May 24, 2016

Alberta, Canada Changes its Economic Development Game Plan



http://bit.ly/255GjY2
Connecticut isn’t the only jurisdiction reeling from the shock waves of volatile tax revenues. Alberta, Canada is being hammered by the economic swings of its oil and natural gas industry, one of the province’s economic mainstays. In the wake of rising unemployment, Alberta adopted last October a $178 million plan to give businesses and nonprofit organizations up to $5,000 for each new employee they hire, up to a $500,000 maximum per employer.

So after launching this program, the business community weighed in on it. “Quite frankly, businesses and industry provided us feedback,” the provincial government’s economic development and trade minister told the press, “to say ‘You know what, that isn’t quite going to give you the outcomes you’re looking for,” according to press reports cited in the State Science and Technology Institute’s April 21, 2016 SSTI Digest.

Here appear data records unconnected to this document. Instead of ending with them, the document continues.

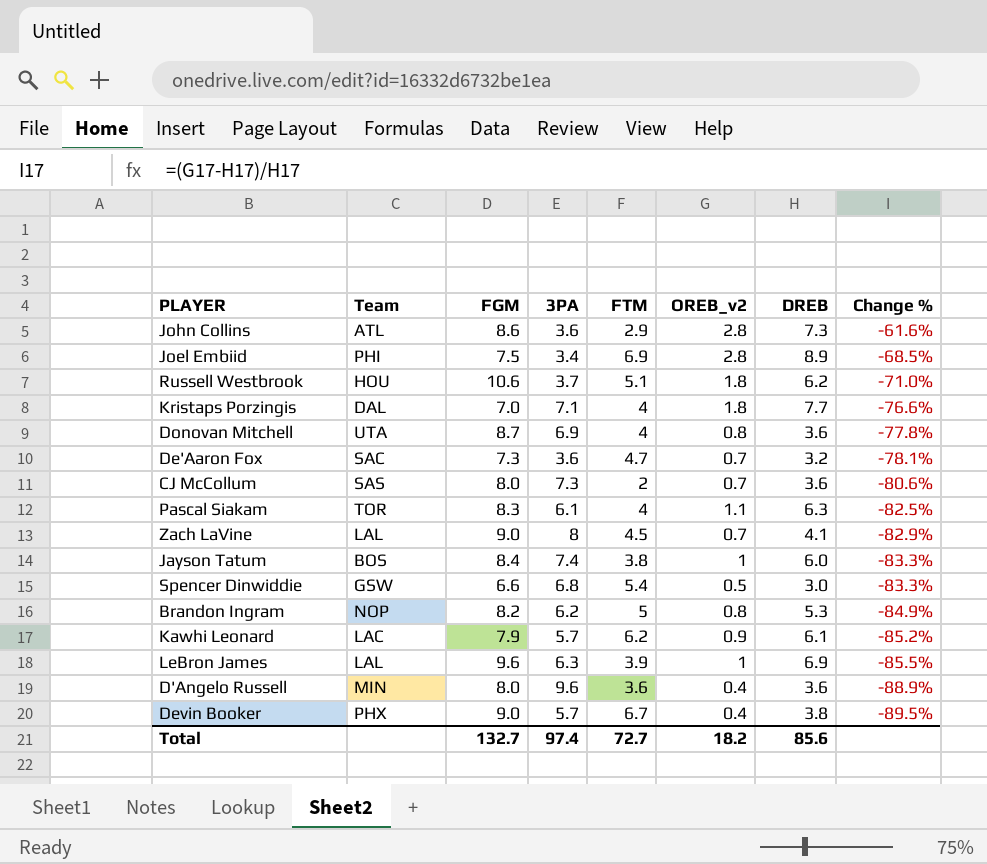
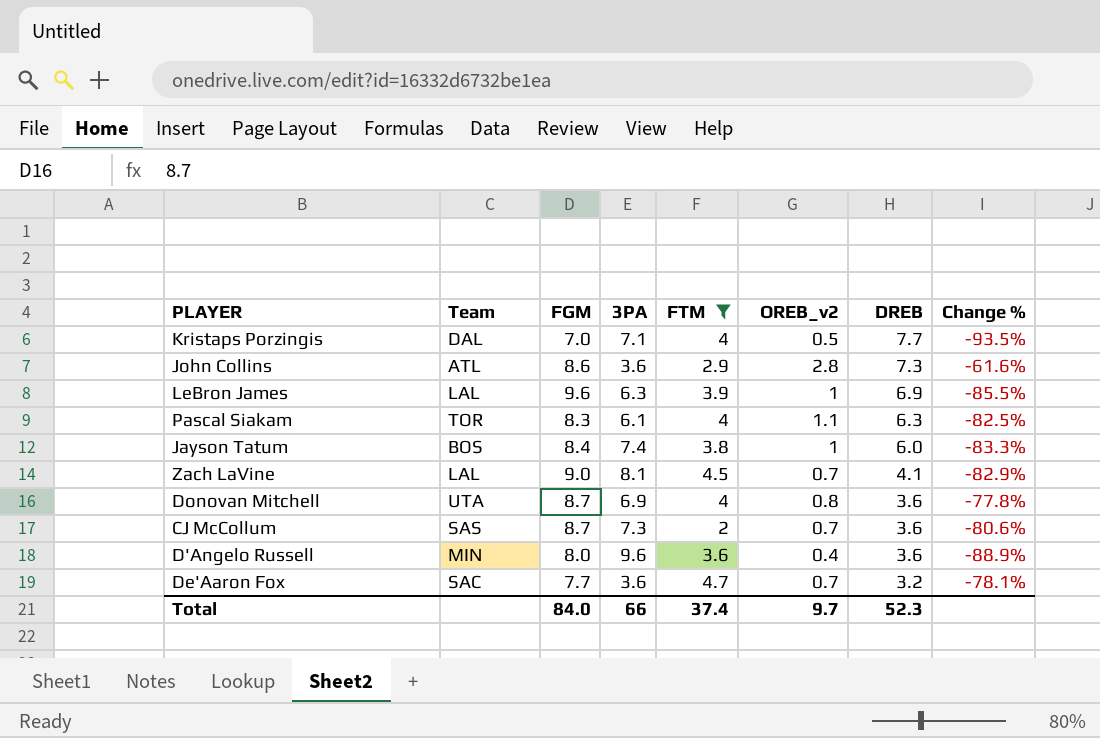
filter: none -> FTM <= 4.7
row order: Change % descending -> DREB descending
Kristaps Porzingis | OREB_v2: 1.8 -> 0.5
Kristaps Porzingis | Change %: -76.6% -> -93.5%
Zach LaVine | 3PA: 8 -> 8.1
CJ McCollum | FGM: 8.0 -> 8.7
De'Aaron Fox | FGM: 7.3 -> 7.7
Total | FGM: 132.7 -> 84.0
Total | 3PA: 97.4 -> 66
Total | FTM: 72.7 -> 37.4
Total | OREB_v2: 18.2 -> 9.7
Total | DREB: 85.6 -> 52.3

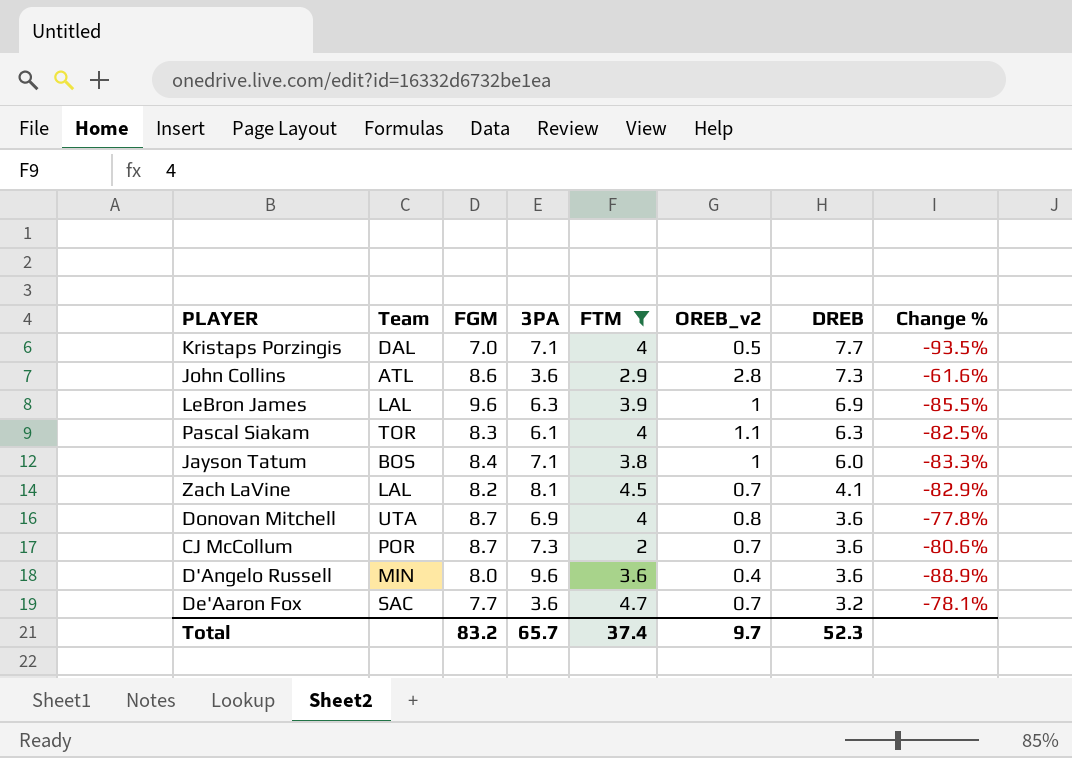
Jayson Tatum | 3PA: 7.4 -> 7.1
Zach LaVine | FGM: 9.0 -> 8.2
CJ McCollum | Team: SAS -> POR
Total | FGM: 84.0 -> 83.2
Total | 3PA: 66 -> 65.7

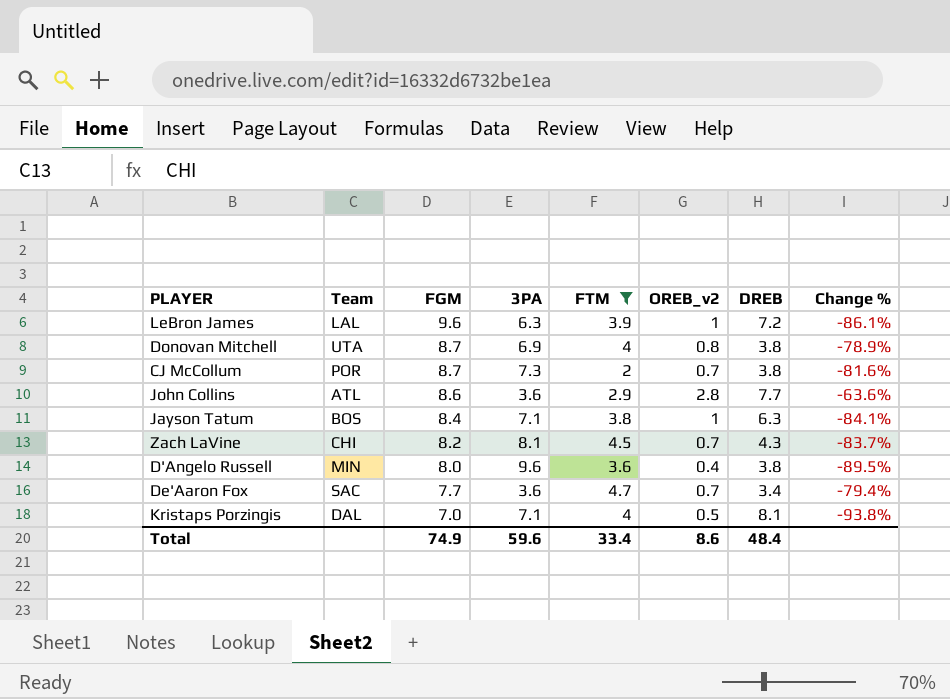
row order: DREB descending -> FGM descending
row Pascal Siakam: TOR | 8.3 | 6.1 | 4 | 1.1 | 6.3 | -82.5% -> none
LeBron James | DREB: 6.9 -> 7.2
LeBron James | Change %: -85.5% -> -86.1%
Donovan Mitchell | DREB: 3.6 -> 3.8
Donovan Mitchell | Change %: -77.8% -> -78.9%
CJ McCollum | DREB: 3.6 -> 3.8
CJ McCollum | Change %: -80.6% -> -81.6%
John Collins | DREB: 7.3 -> 7.7
John Collins | Change %: -61.6% -> -63.6%
Jayson Tatum | DREB: 6.0 -> 6.3
Jayson Tatum | Change %: -83.3% -> -84.1%
Zach LaVine | Team: LAL -> CHI
Zach LaVine | DREB: 4.1 -> 4.3
Zach LaVine | Change %: -82.9% -> -83.7%
D'Angelo Russell | DREB: 3.6 -> 3.8
D'Angelo Russell | Change %: -88.9% -> -89.5%
De'Aaron Fox | DREB: 3.2 -> 3.4
De'Aaron Fox | Change %: -78.1% -> -79.4%
Kristaps Porzingis | DREB: 7.7 -> 8.1
Kristaps Porzingis | Change %: -93.5% -> -93.8%
Total | FGM: 83.2 -> 74.9
Total | 3PA: 65.7 -> 59.6
Total | FTM: 37.4 -> 33.4
Total | OREB_v2: 9.7 -> 8.6
Total | DREB: 52.3 -> 48.4

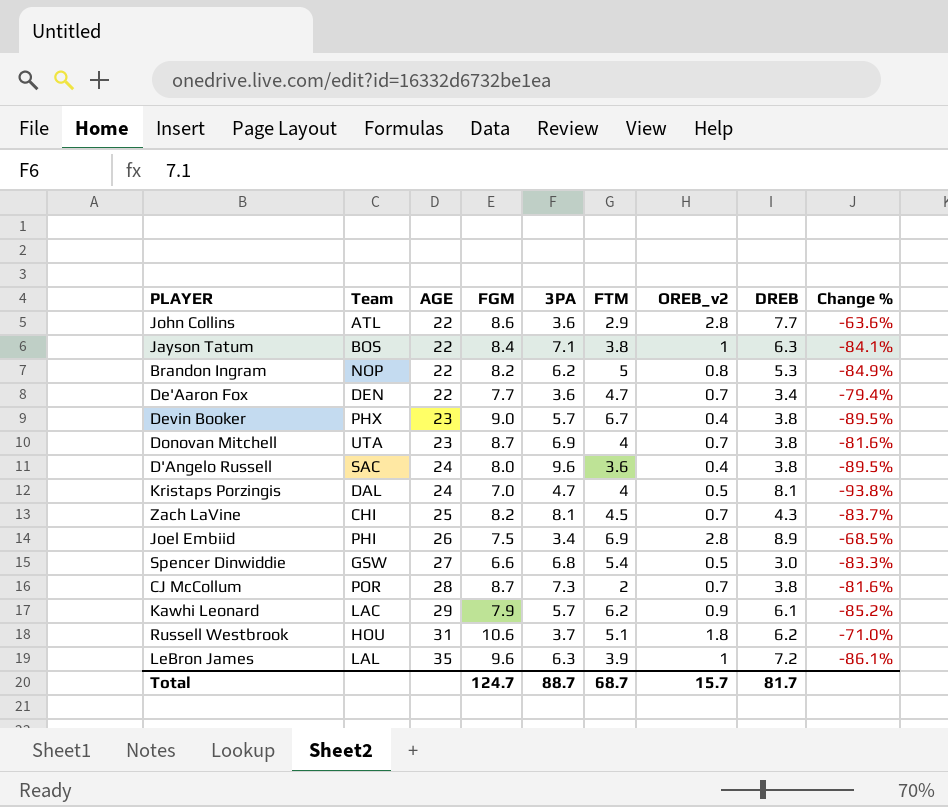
filter: FTM <= 4.7 -> none
row order: FGM descending -> AGE ascending
column AGE | position: none -> 3
De'Aaron Fox | Team: SAC -> DEN
Donovan Mitchell | OREB_v2: 0.8 -> 0.7
Donovan Mitchell | Change %: -78.9% -> -81.6%
D'Angelo Russell | Team: MIN -> SAC
Kristaps Porzingis | 3PA: 7.1 -> 4.7
Total | FGM: 74.9 -> 124.7
Total | 3PA: 59.6 -> 88.7
Total | FTM: 33.4 -> 68.7
Total | OREB_v2: 8.6 -> 15.7
Total | DREB: 48.4 -> 81.7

So, the government changed its game plan and now concentrates its resources on diversifying its industries.

That plan is mapped out in the 2016 Alberta Jobs Plan, the centerpiece of which is a 30% tax credit for investing in small and medium-size information technology, clean technology, health technology, interactive digital media and game products, and post-production visual effects and digital animation. The credit’s price tag: $90 million over two years.

But the plan has more: $10 million in new funding for Alberta Innovates, a quasi-public agency that runs business incubators aimed at encouraging innovation and job growth. The plan also provides:
  • $25 million to support apprenticeship and training programs,
  • $25 million to spur knowledge economy innovation and growth,
  • $10 million to support the Agrivalue Processing Business Incubator Program, and
  • $10 million for promoting industrial diversification on a regional basis.